L’auteur tient visiblement à ce que son livre soit constructif. La solution réside pour lui dans la compétition, et il explique pourquoi l’Europe, l’Inde, la Chine, le monde arabe et l’Afrique doivent développer leurs propres techniques pour répondre aux problèmes qui ne sont aujourd’hui traités que par Google.

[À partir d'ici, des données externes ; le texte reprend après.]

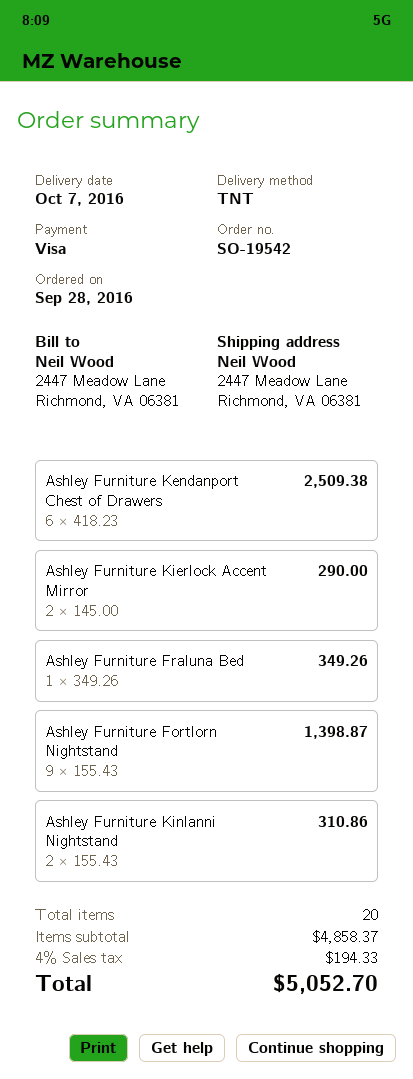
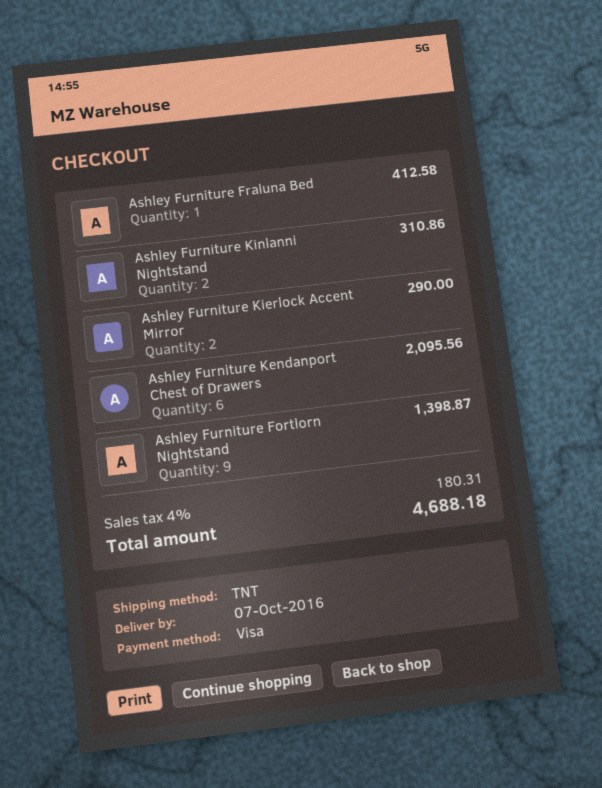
Ashley Furniture Kendanport Chest of Drawers: 6 for 2509.38 -> 6 for 2095.56
Ashley Furniture Fraluna Bed: 1 for 349.26 -> 1 for 412.58
tax: 4% = 194.33 -> 4% = 180.31
total: 5052.70 -> 4688.18

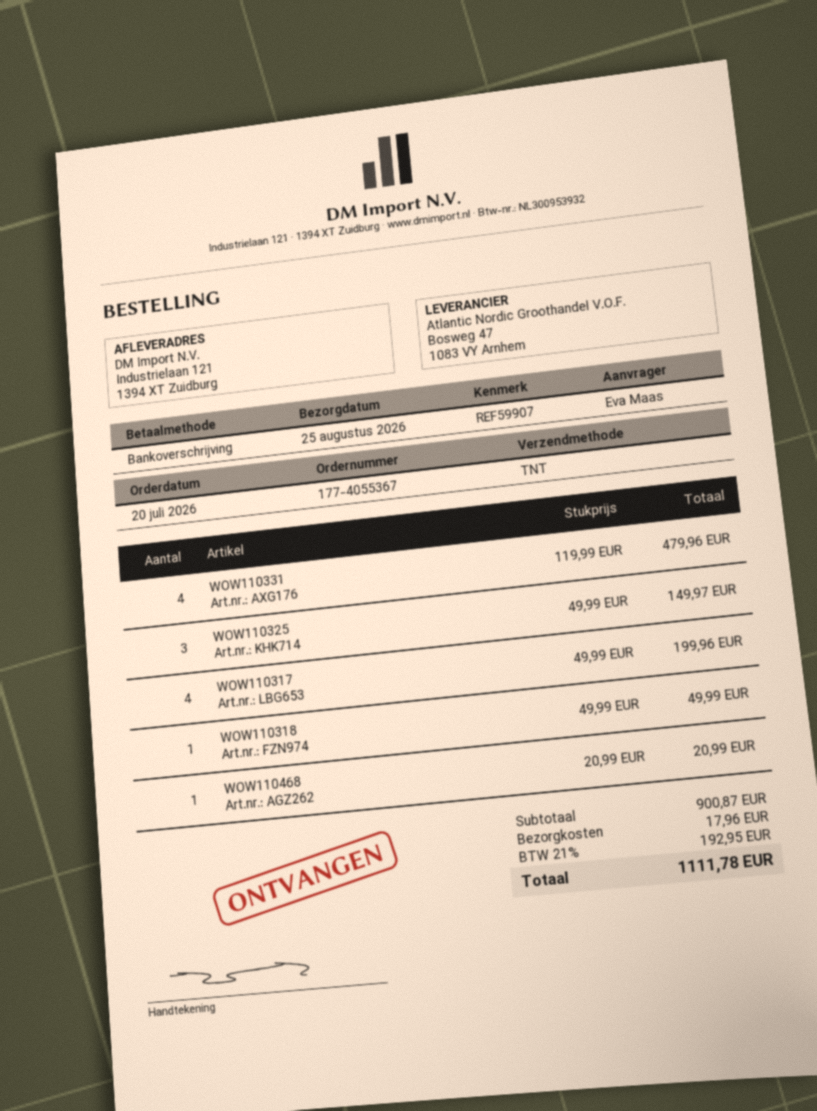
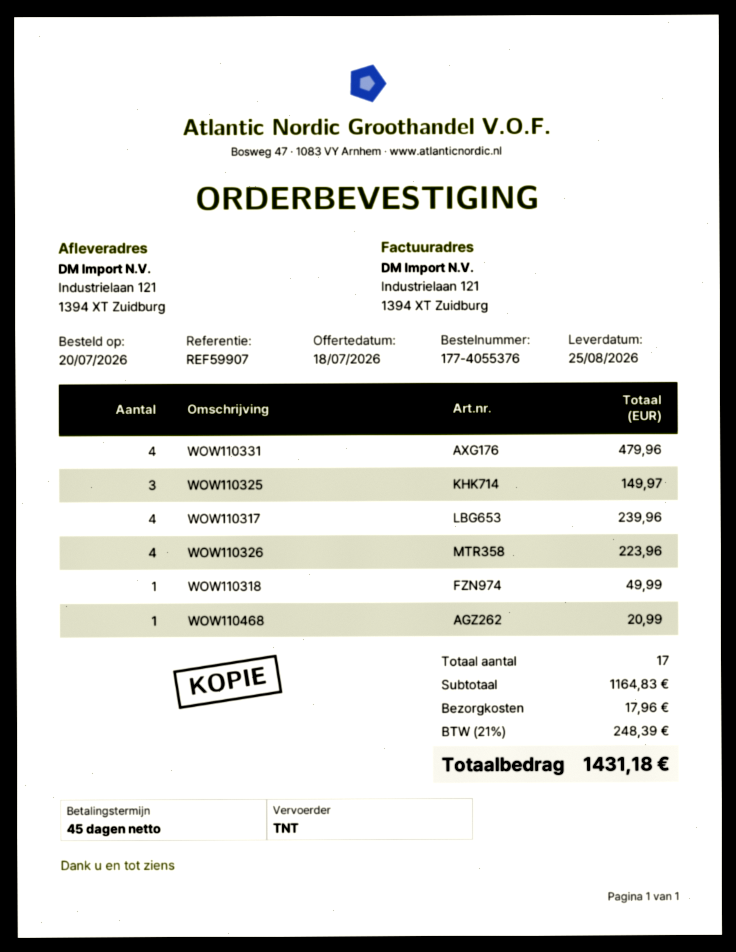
order number: 177-4055367 -> 177-4055376
WOW110317: 4 for 199.96 -> 4 for 239.96
WOW110326: none -> 4 for 223.96
subtotal: 900.87 -> 1164.83
tax: 21% = 192.95 -> 21% = 248.39
total: 1111.78 -> 1431.18

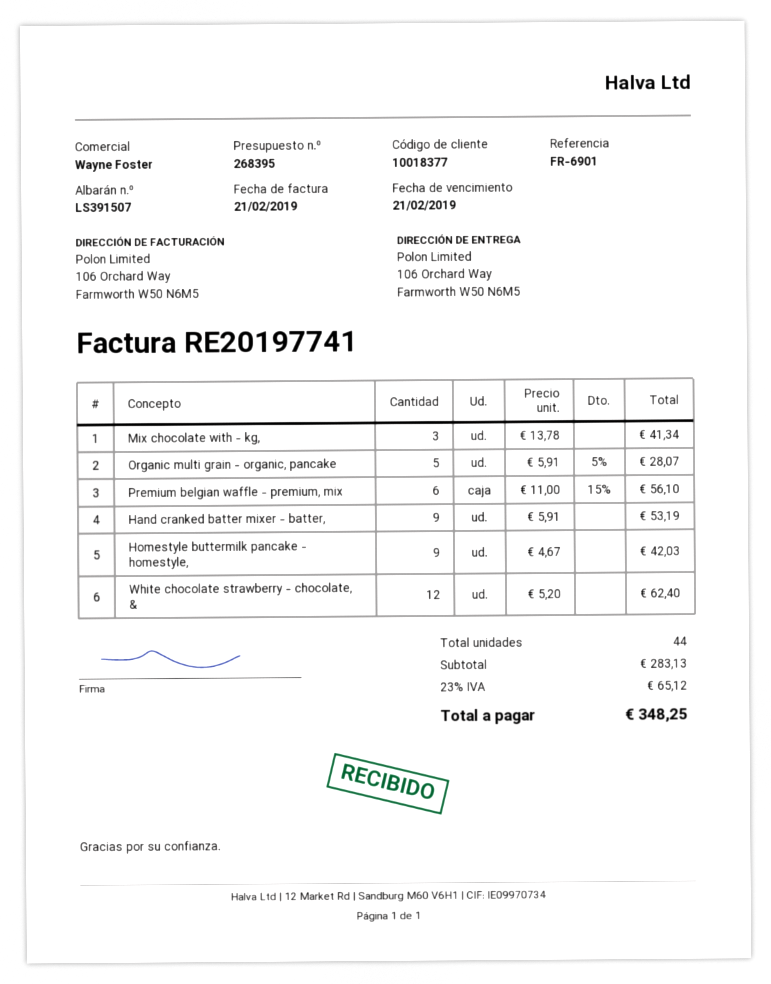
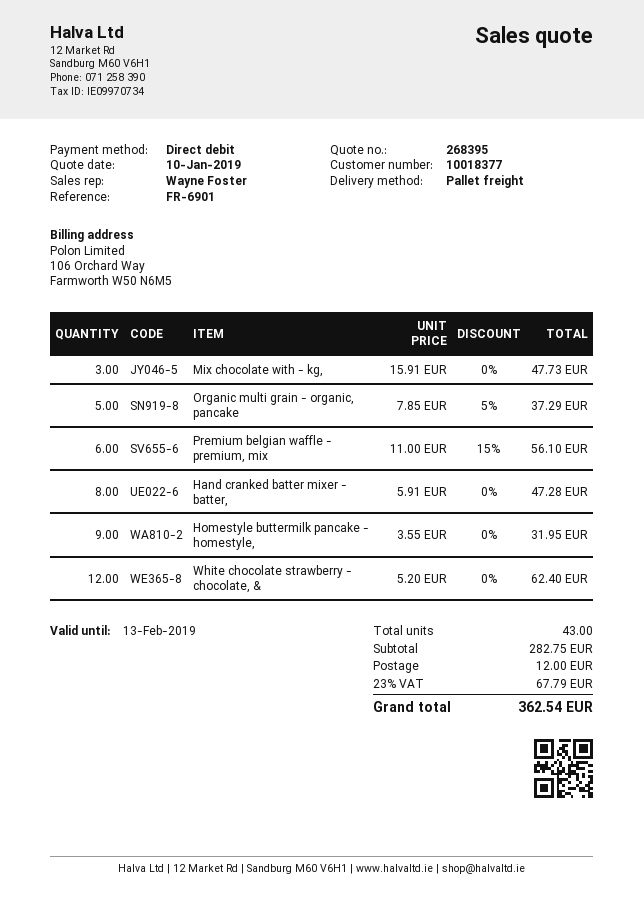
Mix chocolate with - kg,: 3 x 13.78 = 41.34 -> 3 x 15.91 = 47.73
Organic multi grain - organic, pancake: 5 x 5.91 - 5% = 28.07 -> 5 x 7.85 - 5% = 37.29
Hand cranked batter mixer - batter,: 9 x 5.91 = 53.19 -> 8 x 5.91 = 47.28
Homestyle buttermilk pancake - homestyle,: 9 x 4.67 = 42.03 -> 9 x 3.55 = 31.95
total quantity: 44 -> 43
subtotal: 283.13 -> 282.75
shipping: none -> 12.00
tax: 23% = 65.12 -> 23% = 67.79
total: 348.25 -> 362.54

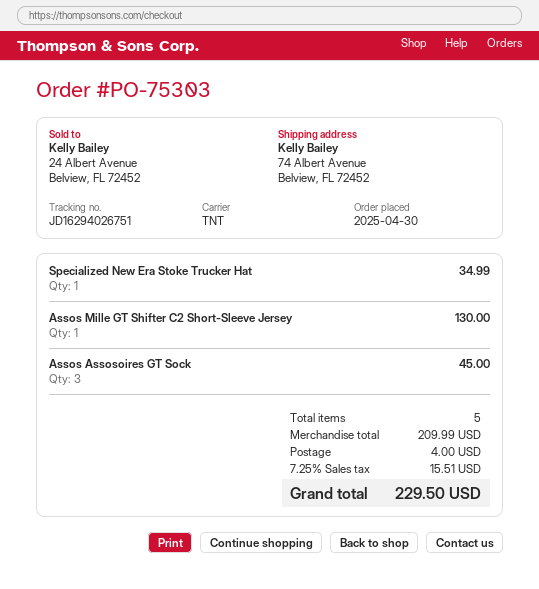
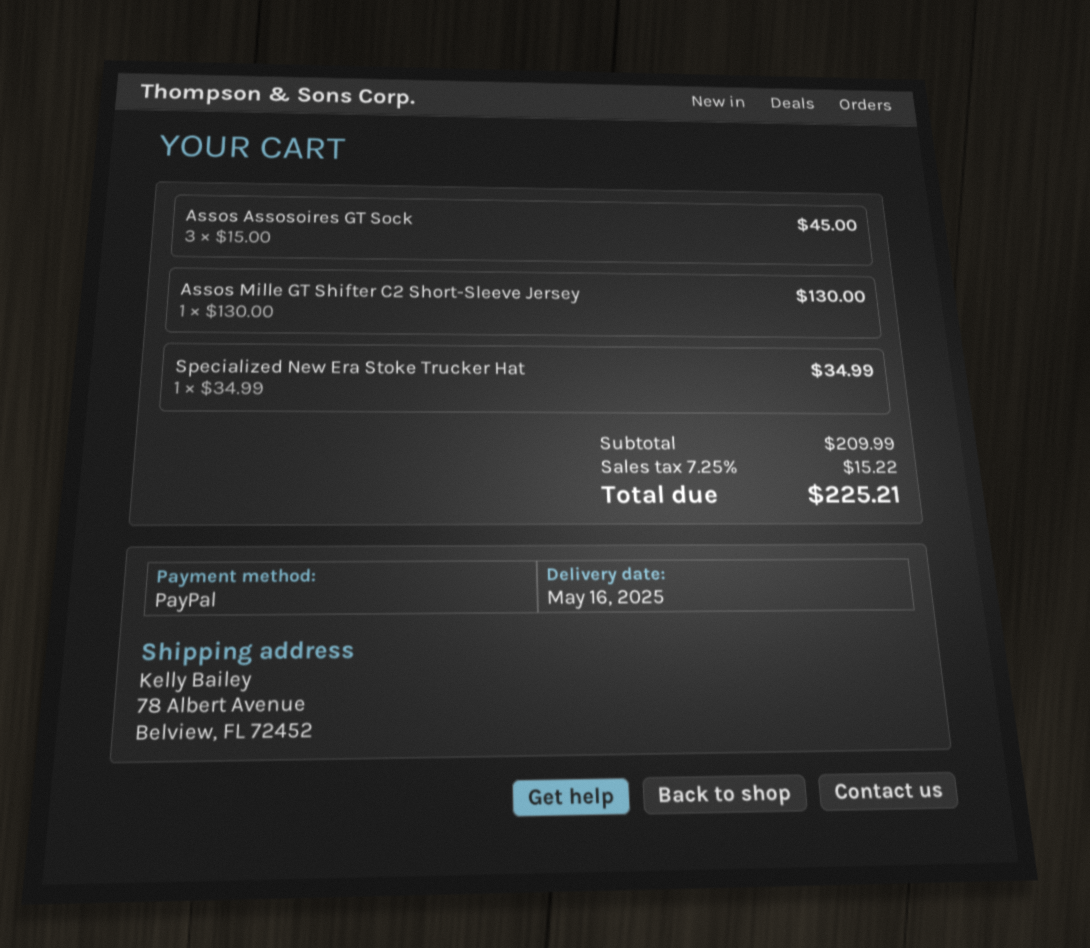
ship to: 74 Albert Avenue, Belview, FL 72452 -> 78 Albert Avenue, Belview, FL 72452
shipping: 4.00 -> none
tax: 7.25% = 15.51 -> 7.25% = 15.22
total: 229.50 -> 225.21

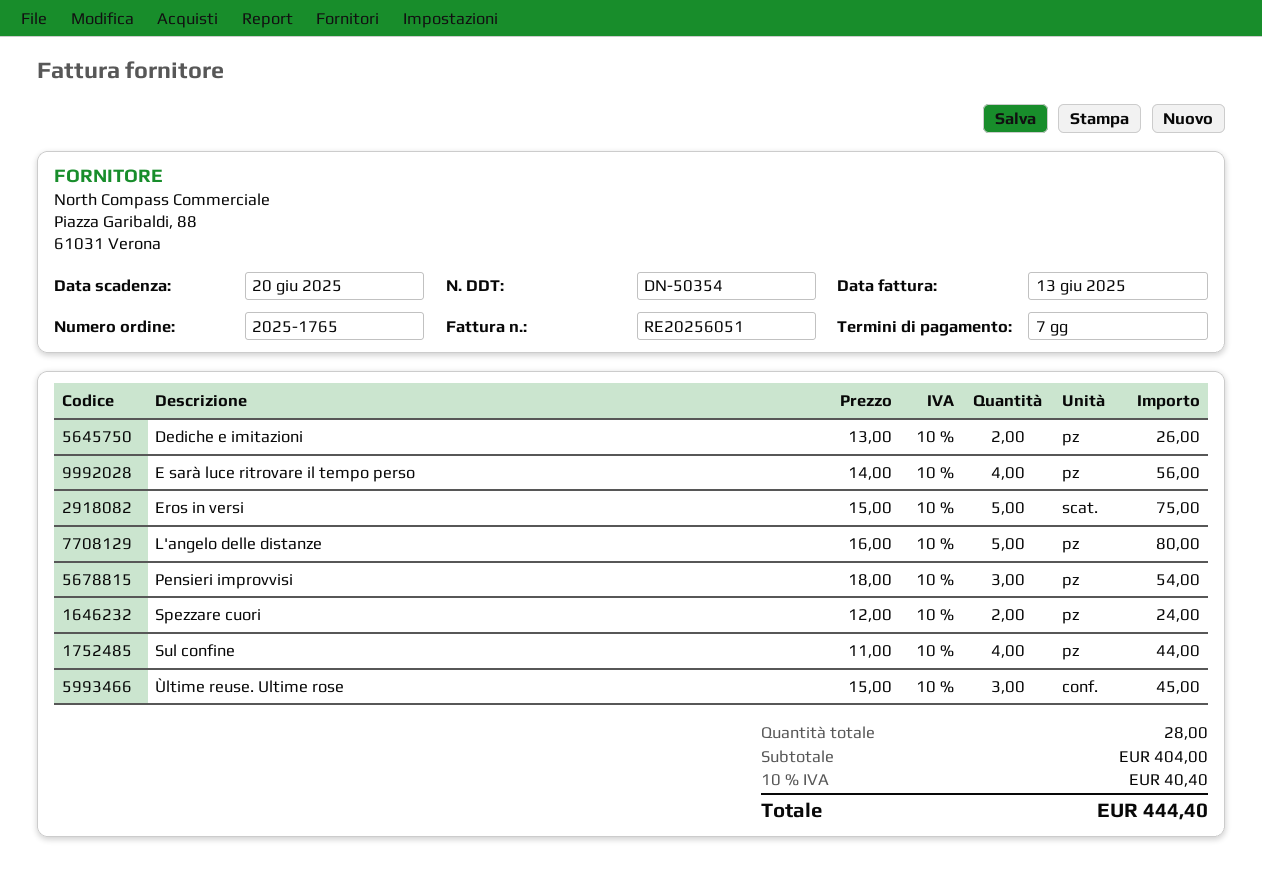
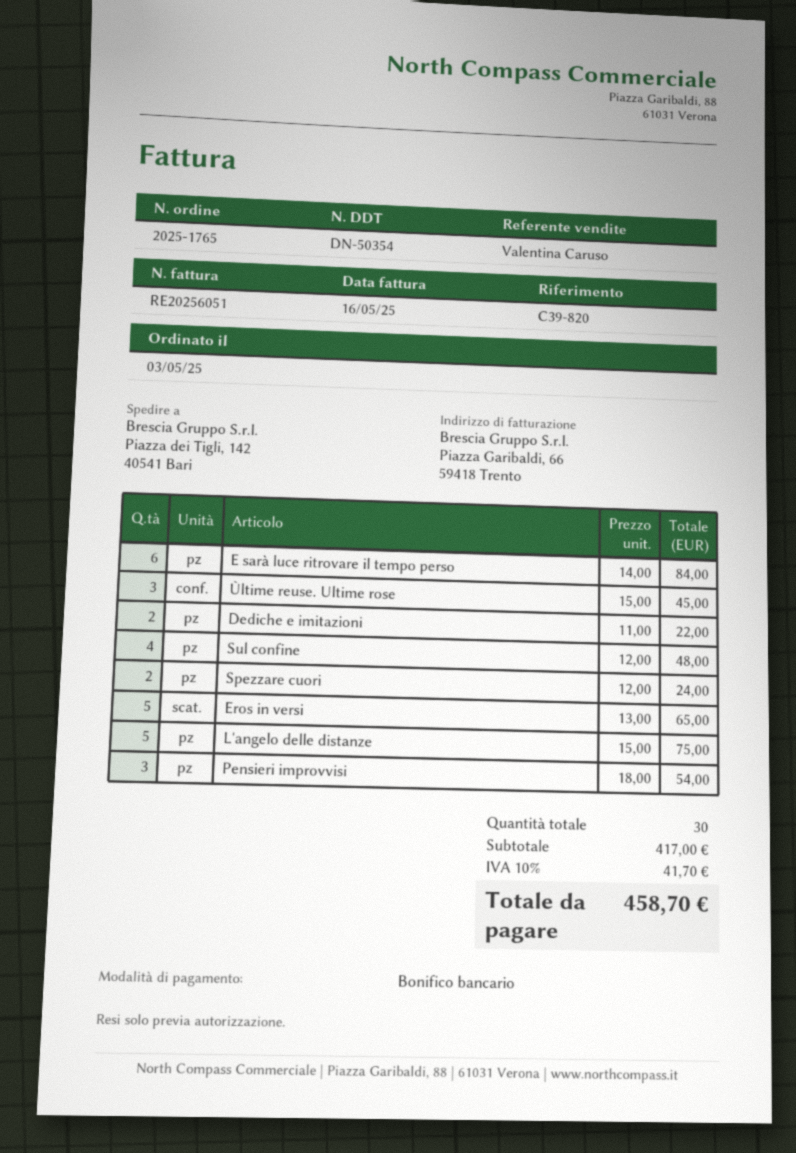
invoice date: 2025-06-13 -> 2025-05-16
Dediche e imitazioni: 2 x 13.00 = 26.00 -> 2 x 11.00 = 22.00
E sarà luce ritrovare il tempo perso: 4 x 14.00 = 56.00 -> 6 x 14.00 = 84.00
Eros in versi: 5 x 15.00 = 75.00 -> 5 x 13.00 = 65.00
L'angelo delle distanze: 5 x 16.00 = 80.00 -> 5 x 15.00 = 75.00
Sul confine: 4 x 11.00 = 44.00 -> 4 x 12.00 = 48.00
total quantity: 28 -> 30
subtotal: 404.00 -> 417.00
tax: 10% = 40.40 -> 10% = 41.70
total: 444.40 -> 458.70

Il consacre en outre une partie de l’ouvrage à une série de questions cruciales : « Quelle structure ? Quel budget ? » Partout dans le monde, le contexte très particulier dans lequel Google s’est développé, à savoir la culture de la Silicon Valley, est soit totalement méconnu, soit au contraire idéalisé. Jeanneney rappelle à quel point cette culture est idiosyncrasique et coûteuse : la concurrence et les pratiques de « capital risque » qui la caractérisent sont en effet impraticables, voire illégales, dans d’autres pays.

Enfin, le livre s’attache à l’essor de deux phénomènes mondiaux qui connaissent aujourd’hui des transformations extrêmement rapides, le numérique et l’internet : à l’instar des chercheurs en sciences sociales qui étudient aujourd’hui l’âge des incunables de la fin du XVe siècle, on se penchera un jour sur l’âge des incunables de la première ère numérique, et cet ouvrage représentera alors une source importante pour étudier le début du XXIe siècle.

Une position de négociateur

Bruno Racine poursuit l’attaque mais en la ramenant à la forme du dialogue. Qu’elle soit présidée par J.-N. Jeanneney, ou par B. Racine, la BnF n’a jamais réagi contre Google à la manière d’autres acteurs (la Chine, par exemple, a choisi l’interdiction pure et simple). Mais les plus responsables des Français ne sont pas dans l’opposition, ils sont des critiques amicaux.

Dans son livre, Bruno Racine explique comment la BnF a élaboré sa position. Il commence par replacer la question dans son contexte, évoquant Gutenberg, les livres numériques, la conservation pérenne, la révolution Google, le rôle des éditeurs et le spectre du monopole. Il considère les solutions européennes, puis les stratégies globales auxquelles devraient réfléchir tous les autres acteurs, et notamment la Chine. La solution consiste selon lui à agir par le biais de critiques constructives et non à se figer dans l’opposition, conformément au conseil de Confucius selon lequel mieux vaut canaliser la rivière que tenter de lui faire barrage.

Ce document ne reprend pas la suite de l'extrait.